Rezension

Eine düstere Zukunftsvision

Der zweite Schlaf - Robert Harris

Der zweite Schlaf
von Robert Harris

Bewertet mit 5 Sternen

Zum Inhalt:
Nach der Apokalypse 2025 ist die Welt nicht mehr so wie vorher. Mehrere Jahrhunderte später ist alles, was von unserer Zivilisation noch übriggeblieben ist, nichts als Plastik. In England leben die Menschen wie im späten Mittelalter unter einem strengen christlichen Regime. Die Beschäftigung mit der Wissenschaft wird als Ketzerei verfolgt. Die Kirche hat überall Spione. Auch das Sammeln von Fundstücken aus der Vergangenheit ist strafbar und wird geahndet. Den Pfarrer Lacy aus dem kleinen Örtchen Adicott St. George hat dies allerdings vor seinem mysteriösen Tod nicht davon abgehalten, Artefakte aus der Zeit vor der Apokalypse zusammen zu tragen. Zudem hatte er auch viele verbotene Bücher in seinem Besitz. Musste er vielleicht deswegen sterben? Der junge Priester Fairfax wird in das Dörfchen geschickt, damit er sich um die Beerdigung kümmert. Es ist eine beschwerliche Reise und ein ungemütlicher Aufenthalt. Je näher sich Fairfax mit den Umständen um Lacys Tod beschäftigt, desto mehr kommt er von dem rechten Pfad Gottes ab...

Meine Leseerfahrung:
Vorherige Romane von Harris kannte ich nicht. Mich hatte ausschließlich der Klappentext neugierig gemacht. Normalerweise finde ich Dystopien nicht unbedingt verlockend, Bücher mit negativem Ausgang versuche ich meist zu umgehen. Aber ich bin froh, dass hier meine Neugier gesiegt hat. Denn "Der zweite Schlaf" ist nicht einfach ein Roman über eine düstere Zukunft, sondern birgt viele politische wie auch historische Elemente, über die man auch nach Beendigung des Lesens noch nachdenkt. 

Ich habe diesen Roman innerhalb von 2 Tagen verschlungen, weil er mich dermaßen gefesselt und aufgerührt hat. Die Geschichte ist tatsächlich nicht fernab der Realität. Man erfährt zwar auch am Ende des Buches nicht, wie es zur Apokalypse kam. Der Weg dorthin ist allerdings auch nicht wichtig. Vielmehr DASS es in Anbetracht der aktuellen Situation der Menschheit zwangsläufig zu einer Katastrophe kommen musste. Es ist interessant, wie die wenigen übrig geblieben Menschen versuchen, das Leben auf Erden neu zu ordnen, um zu überleben.
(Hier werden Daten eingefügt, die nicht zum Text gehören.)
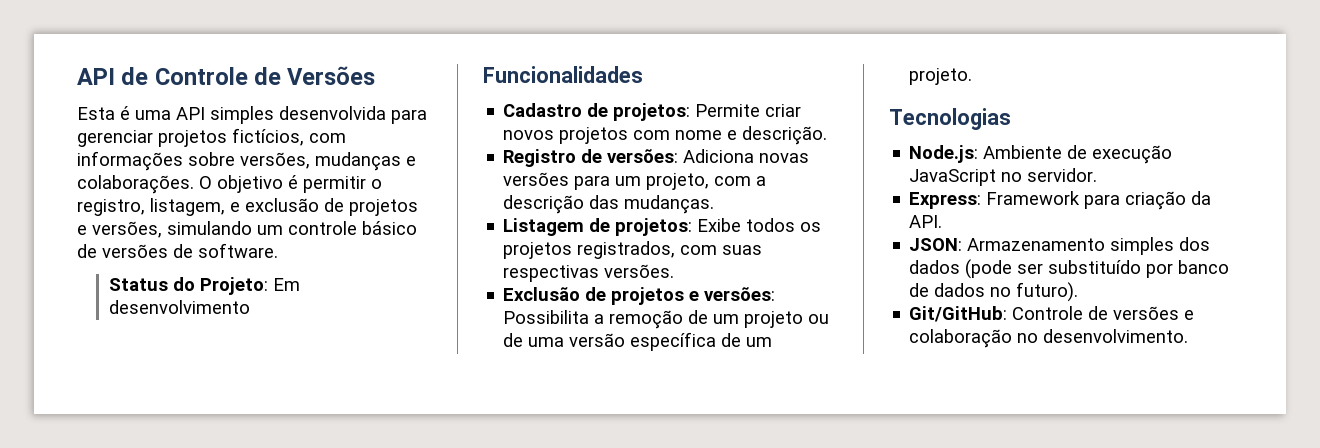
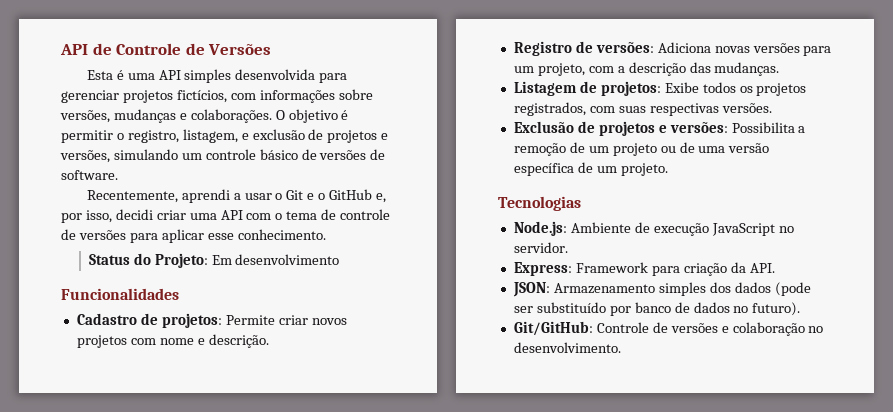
+ Recentemente, aprendi a usar o Git e o GitHub e, por isso, decidi criar uma API com o tema de controle de versões para aplicar esse conhecimento.

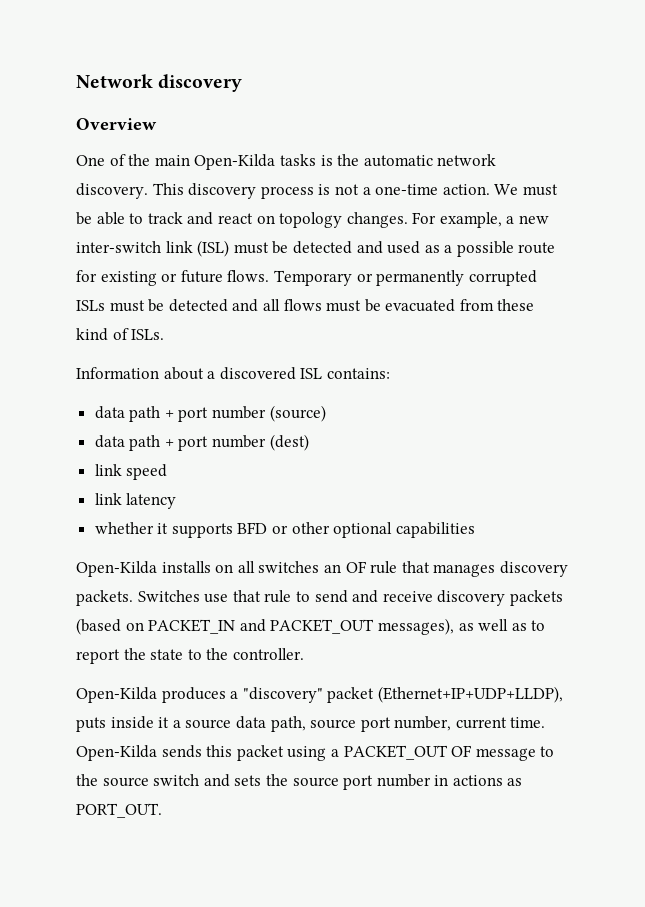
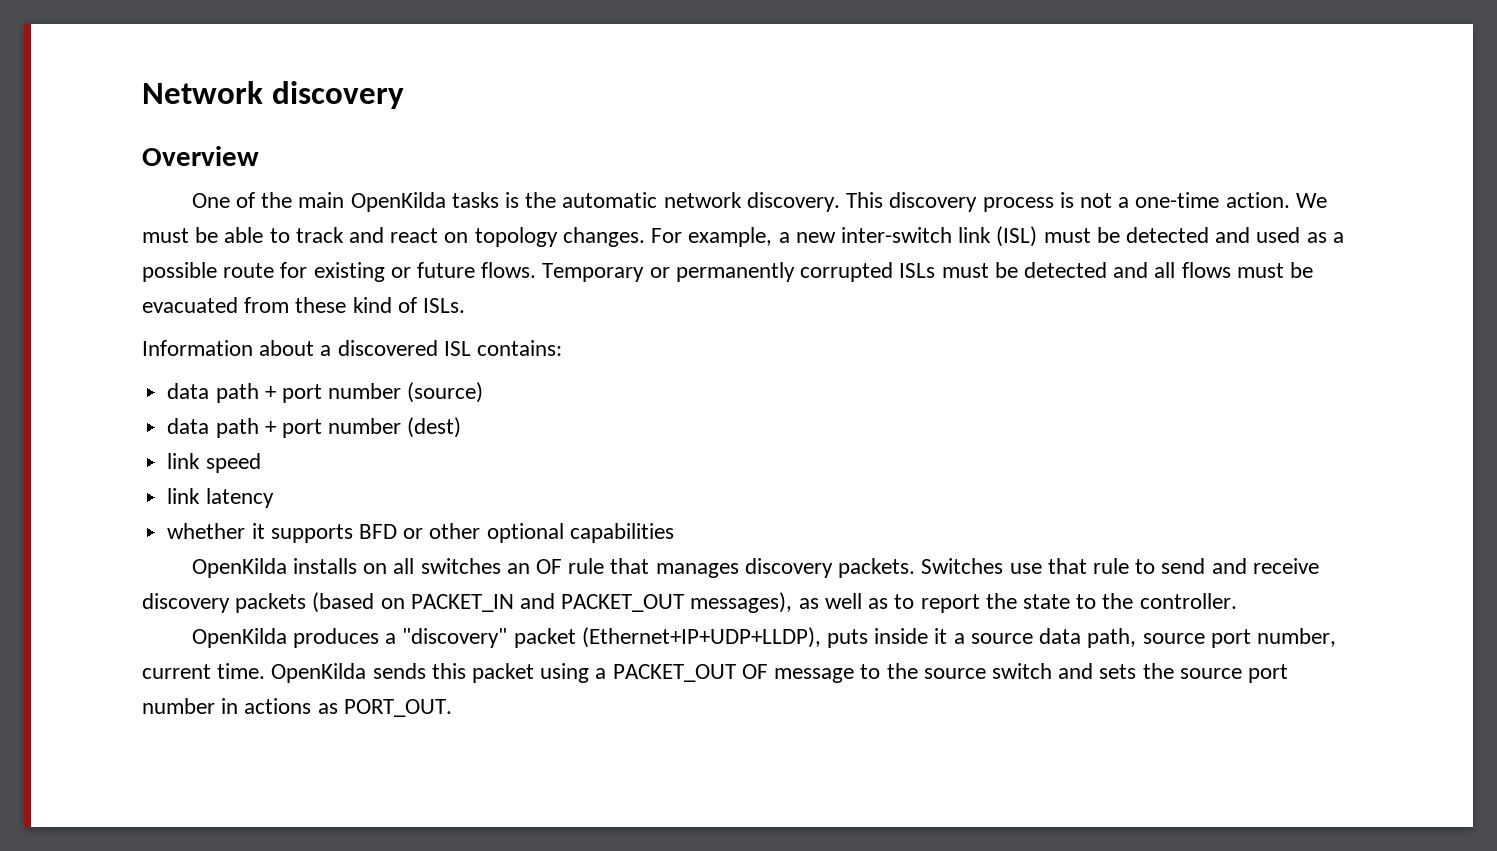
- One of the main Open-Kilda tasks is the automatic network discovery.
+ One of the main OpenKilda tasks is the automatic network discovery.
- Open-Kilda installs on all switches an OF rule that manages discovery packets.
+ OpenKilda installs on all switches an OF rule that manages discovery packets.
- Open-Kilda produces a "discovery" packet (Ethernet+IP+UDP+LLDP), puts inside it a source data path, source port number, current time.
+ OpenKilda produces a "discovery" packet (Ethernet+IP+UDP+LLDP), puts inside it a source data path, source port number, current time.
- Open-Kilda sends this packet using a PACKET_OUT OF message to the source switch and sets the source port number in actions as PORT_OUT.
+ OpenKilda sends this packet using a PACKET_OUT OF message to the source switch and sets the source port number in actions as PORT_OUT.

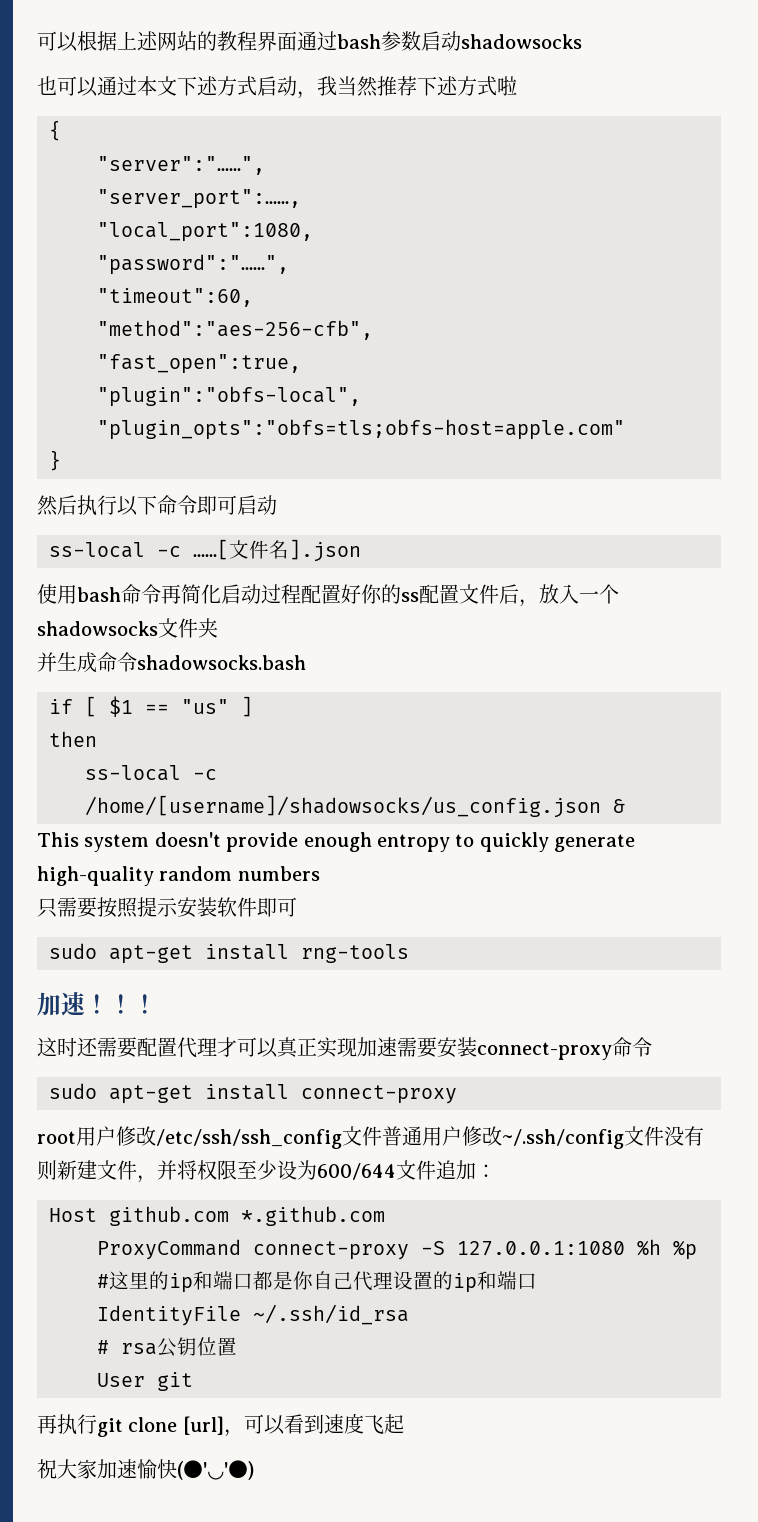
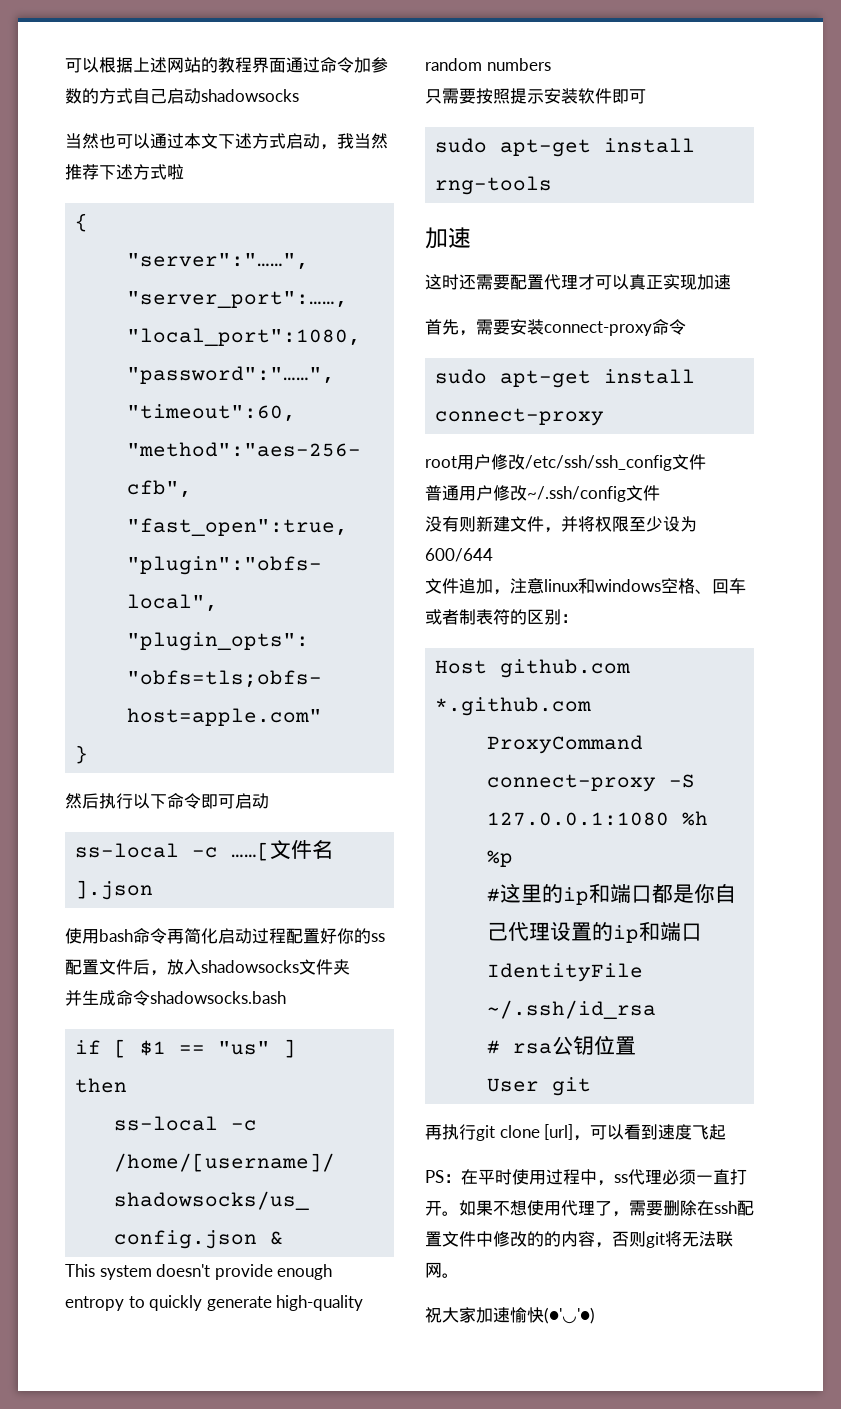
- 可以根据上述网站的教程界面通过bash参数启动shadowsocks
+ 可以根据上述网站的教程界面通过命令加参数的方式自己启动shadowsocks
- 也可以通过本文下述方式启动，我当然推荐下述方式啦
+ 当然也可以通过本文下述方式启动，我当然推荐下述方式啦
- 使用bash命令再简化启动过程配置好你的ss配置文件后，放入一个shadowsocks文件夹
+ 使用bash命令再简化启动过程配置好你的ss配置文件后，放入shadowsocks文件夹
  sudo apt-get install rng-tools
- 加速！！！
+ 加速
- 这时还需要配置代理才可以真正实现加速需要安装connect-proxy命令
+ 这时还需要配置代理才可以真正实现加速
+ 首先，需要安装connect-proxy命令
- root用户修改/etc/ssh/ssh_config文件普通用户修改~/.ssh/config文件没有则新建文件，并将权限至少设为600/644文件追加：
+ root用户修改/etc/ssh/ssh_config文件
+ 普通用户修改~/.ssh/config文件
+ 没有则新建文件，并将权限至少设为600/644
+ 文件追加，注意linux和windows空格、回车或者制表符的区别：
+ PS：在平时使用过程中，ss代理必须一直打开。如果不想使用代理了，需要删除在ssh配置文件中修改的的内容，否则git将无法联网。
Dass hier die Kirche die Führung mit strenger Hand übernimmt, erinnert mich ein wenig an 'The Handmaid's Tale'. 

Die einzelnen Charaktere fügen sich sehr glaubhaft in das mittelalterlich geprägte  Setting ein, wobei ich mir bei einigen Figuren etwas mehr Tiefe gewünscht hätte. Ein anderer wichtiger Aspekt ist, dass die Story abrupt endet und viele offene Fragen zurück lässt. Allerdings bin ich der Meinung, dass Harris keinesfalls all diese Fragen überhaupt beantworten wollte. Ihm ging es um einen fundamentalen Denkanstoß, was ihm absolut gelungen ist. Auch nach Tagen ertappe ich mich immer wieder dabei, wie ich über "Was wäre wenn"-Szenarien grüble, die sich mit der Zukunft befassen.

Fazit:
Robert Harris hat mit diesem Roman das Bild einer beklemmenden Zukunft gezeichnet, worauf wir augenscheinlich hinzu steuern und womit wir uns alle auseinandersetzen sollten. Ein grandioses Werk zum Wachrütteln!